Так вот отчего тут так пахнет принтером, подумал я. Видимо, Валленкур работал прямо сейчас, прежде чем его прервали.
– Госпожа Вишневецкая ничего вам не говорила про «Кафе Хайфиш»? – вслух спросил я, вспомнив про ваучеры в бумажнике Вишневецкой. Валленкур помотал головой:
– Н-нет, – сказал он. – Ни разу не упоминала.
– А куда госпожа Вишневецкая отлучалась утром двенадцатого? – спросил я.
– Не знаю, она мне не сказала… – пробормотал Валленкур, – но она сказала, что сядет на четырнадцатый троллейбус, поэтому… не знаю. – он покачал головой. Мы с Фудзисаки переглянулись: четырнадцатый троллейбус сам по себе ничего нам не дает, но если знать адрес кафе…
– Вы не помните, стыковался ли кто-нибудь к четвёртому стыковочному узлу в ночь с двенадцатого на тринадцатое марта?
– Четвёртому? – заморгал Валленкур. – Не помню. Я был внизу в полночь, а когда поднялся к Хироко… да нет, никто не стыковался, узел был свободен.
– И вы не обратили на это внимания. – уточнил я.
– Я точно помню, что когда я был там, узел был свободен. – повторил Валленкур. – Но я не знаю, какое это имеет значение: прыжковый грузовик так быстро не расстыкуешь…
– А что, если это был не грузовик, господин Валленкур? – спросил я.
– Бред какой-то. – помотал головой Валленкур. – Зачем стыковаться в Порту другим кораблям?

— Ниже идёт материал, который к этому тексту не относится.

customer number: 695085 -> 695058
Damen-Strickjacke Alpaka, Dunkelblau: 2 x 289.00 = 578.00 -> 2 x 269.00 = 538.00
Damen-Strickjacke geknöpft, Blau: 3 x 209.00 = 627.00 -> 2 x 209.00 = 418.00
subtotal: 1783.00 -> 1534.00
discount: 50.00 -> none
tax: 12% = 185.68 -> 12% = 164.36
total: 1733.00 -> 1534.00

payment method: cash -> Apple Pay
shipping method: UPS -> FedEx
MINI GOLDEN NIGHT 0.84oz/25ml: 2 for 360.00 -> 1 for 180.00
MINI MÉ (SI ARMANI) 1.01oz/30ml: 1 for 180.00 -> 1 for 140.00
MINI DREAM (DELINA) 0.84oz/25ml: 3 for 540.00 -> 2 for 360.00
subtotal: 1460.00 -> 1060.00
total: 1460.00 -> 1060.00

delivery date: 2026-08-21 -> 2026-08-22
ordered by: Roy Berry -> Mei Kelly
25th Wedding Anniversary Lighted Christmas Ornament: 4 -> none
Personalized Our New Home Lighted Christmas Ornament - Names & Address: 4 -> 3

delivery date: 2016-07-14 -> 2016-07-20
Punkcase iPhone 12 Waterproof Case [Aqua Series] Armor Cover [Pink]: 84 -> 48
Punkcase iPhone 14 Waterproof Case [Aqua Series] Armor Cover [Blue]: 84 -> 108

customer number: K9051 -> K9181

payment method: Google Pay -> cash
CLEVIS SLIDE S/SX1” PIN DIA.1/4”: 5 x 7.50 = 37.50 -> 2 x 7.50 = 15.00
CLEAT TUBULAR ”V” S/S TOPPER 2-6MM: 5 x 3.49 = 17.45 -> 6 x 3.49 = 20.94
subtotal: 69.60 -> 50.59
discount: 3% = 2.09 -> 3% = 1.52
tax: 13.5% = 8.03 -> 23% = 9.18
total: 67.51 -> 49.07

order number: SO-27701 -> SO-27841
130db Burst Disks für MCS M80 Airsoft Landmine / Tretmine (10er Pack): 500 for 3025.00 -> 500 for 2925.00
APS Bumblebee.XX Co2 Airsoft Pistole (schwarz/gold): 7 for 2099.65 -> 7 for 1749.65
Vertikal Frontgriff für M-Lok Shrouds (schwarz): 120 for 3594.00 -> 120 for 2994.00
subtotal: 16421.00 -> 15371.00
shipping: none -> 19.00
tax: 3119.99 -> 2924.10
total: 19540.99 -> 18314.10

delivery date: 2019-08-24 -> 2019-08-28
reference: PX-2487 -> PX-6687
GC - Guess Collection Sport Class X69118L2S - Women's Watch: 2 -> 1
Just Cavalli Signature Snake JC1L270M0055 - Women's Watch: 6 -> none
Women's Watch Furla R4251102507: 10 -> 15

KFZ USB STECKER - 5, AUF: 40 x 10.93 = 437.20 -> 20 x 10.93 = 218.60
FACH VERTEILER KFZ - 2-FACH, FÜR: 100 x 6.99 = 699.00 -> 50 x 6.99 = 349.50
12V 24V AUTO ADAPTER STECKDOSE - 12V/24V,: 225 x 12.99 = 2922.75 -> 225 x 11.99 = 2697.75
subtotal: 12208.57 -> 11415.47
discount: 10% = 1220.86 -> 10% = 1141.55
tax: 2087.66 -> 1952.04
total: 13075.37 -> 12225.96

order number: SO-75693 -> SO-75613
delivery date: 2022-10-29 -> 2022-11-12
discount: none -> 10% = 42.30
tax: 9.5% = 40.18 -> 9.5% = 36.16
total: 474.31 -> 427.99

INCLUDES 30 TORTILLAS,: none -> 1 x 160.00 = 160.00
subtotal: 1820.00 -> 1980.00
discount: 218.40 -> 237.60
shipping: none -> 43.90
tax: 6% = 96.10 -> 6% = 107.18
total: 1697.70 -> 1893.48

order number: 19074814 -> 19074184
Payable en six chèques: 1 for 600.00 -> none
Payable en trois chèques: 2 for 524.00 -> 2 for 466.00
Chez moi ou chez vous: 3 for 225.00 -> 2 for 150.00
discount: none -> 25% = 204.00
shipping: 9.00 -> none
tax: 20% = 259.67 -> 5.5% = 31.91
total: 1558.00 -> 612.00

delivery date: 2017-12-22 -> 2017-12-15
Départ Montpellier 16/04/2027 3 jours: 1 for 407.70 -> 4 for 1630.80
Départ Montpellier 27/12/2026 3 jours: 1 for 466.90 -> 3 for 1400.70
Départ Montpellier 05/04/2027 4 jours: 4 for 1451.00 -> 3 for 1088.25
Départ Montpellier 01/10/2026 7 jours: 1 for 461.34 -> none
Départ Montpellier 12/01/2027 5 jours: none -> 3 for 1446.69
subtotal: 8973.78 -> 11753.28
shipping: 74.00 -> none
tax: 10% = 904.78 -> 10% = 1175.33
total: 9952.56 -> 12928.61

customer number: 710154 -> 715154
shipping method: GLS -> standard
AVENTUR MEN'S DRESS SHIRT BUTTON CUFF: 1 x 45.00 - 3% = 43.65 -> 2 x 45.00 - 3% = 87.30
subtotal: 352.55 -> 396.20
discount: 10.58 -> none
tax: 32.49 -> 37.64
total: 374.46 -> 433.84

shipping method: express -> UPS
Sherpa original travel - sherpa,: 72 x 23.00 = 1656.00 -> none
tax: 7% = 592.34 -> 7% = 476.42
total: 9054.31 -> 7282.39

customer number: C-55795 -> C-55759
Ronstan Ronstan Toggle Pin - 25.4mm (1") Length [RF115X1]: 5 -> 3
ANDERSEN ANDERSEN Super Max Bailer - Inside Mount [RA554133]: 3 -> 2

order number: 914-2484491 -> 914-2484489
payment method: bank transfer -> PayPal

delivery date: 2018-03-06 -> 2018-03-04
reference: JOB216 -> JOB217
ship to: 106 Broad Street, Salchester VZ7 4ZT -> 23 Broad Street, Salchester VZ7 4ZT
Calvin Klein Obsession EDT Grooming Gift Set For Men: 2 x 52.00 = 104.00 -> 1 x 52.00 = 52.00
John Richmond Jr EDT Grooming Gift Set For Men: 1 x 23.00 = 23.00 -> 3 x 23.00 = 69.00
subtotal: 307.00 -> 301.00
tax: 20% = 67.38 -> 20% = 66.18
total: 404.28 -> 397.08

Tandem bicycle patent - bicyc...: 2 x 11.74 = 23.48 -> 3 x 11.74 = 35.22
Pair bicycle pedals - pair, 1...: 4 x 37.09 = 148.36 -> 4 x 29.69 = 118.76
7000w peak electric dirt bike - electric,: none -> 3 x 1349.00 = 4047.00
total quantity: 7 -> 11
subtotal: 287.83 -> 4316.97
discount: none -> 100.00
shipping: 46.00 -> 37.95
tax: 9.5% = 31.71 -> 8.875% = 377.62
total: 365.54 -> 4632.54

– Вы точно уверены, что не видели раньше этого транспондера? – я постучал пальцем по записке. Валленкур снова поднял её и уставился на написанное. Затем он помотал головой:
– Нет, – сказал он, – раньше я его не видел. Но я видел похожие… TC – это код Тау Кита, вы же знаете, там нейтральное пространство. Такие транспондеры – временные, часто присваиваются вместе с постоянным… ну, чтобы не возникало вопросов, мало ли что. Тау Кита для этого очень удобное место. Кроме того, там штаб-квартира ИКСО… – он умолк. – Но это вам неинтересно, верно?
– Отчего же, господин Валленкур. – возразил я. – Вы очень помогли следствию. – я поднялся с табурета, но выключать запись на Линзе не стал. – Ещё одно. Вы не против, если мы осмотрим ваше рабочее место?
– Принтер? – заморгал Валленкур. – Да, конечно… Он здесь, в комнате… прошу прощения за беспорядок, я…
– Всё в порядке. – заверил его я, заглядывая в комнату.
Принтер обнаружился у стены, на низком столике: деловито работая лазерами и экструдерами, он вырезал из пластика что-то, отдаленно похожее на статуэтку. Судя по размерам, это был определенно не обыкновенный домашний принтер: размер рабочей зоны, в которой полыхали лазеры, был несколько больше. Пахло горячим пластиком. Натужно жужжали вентиляторы в корпусе принтера.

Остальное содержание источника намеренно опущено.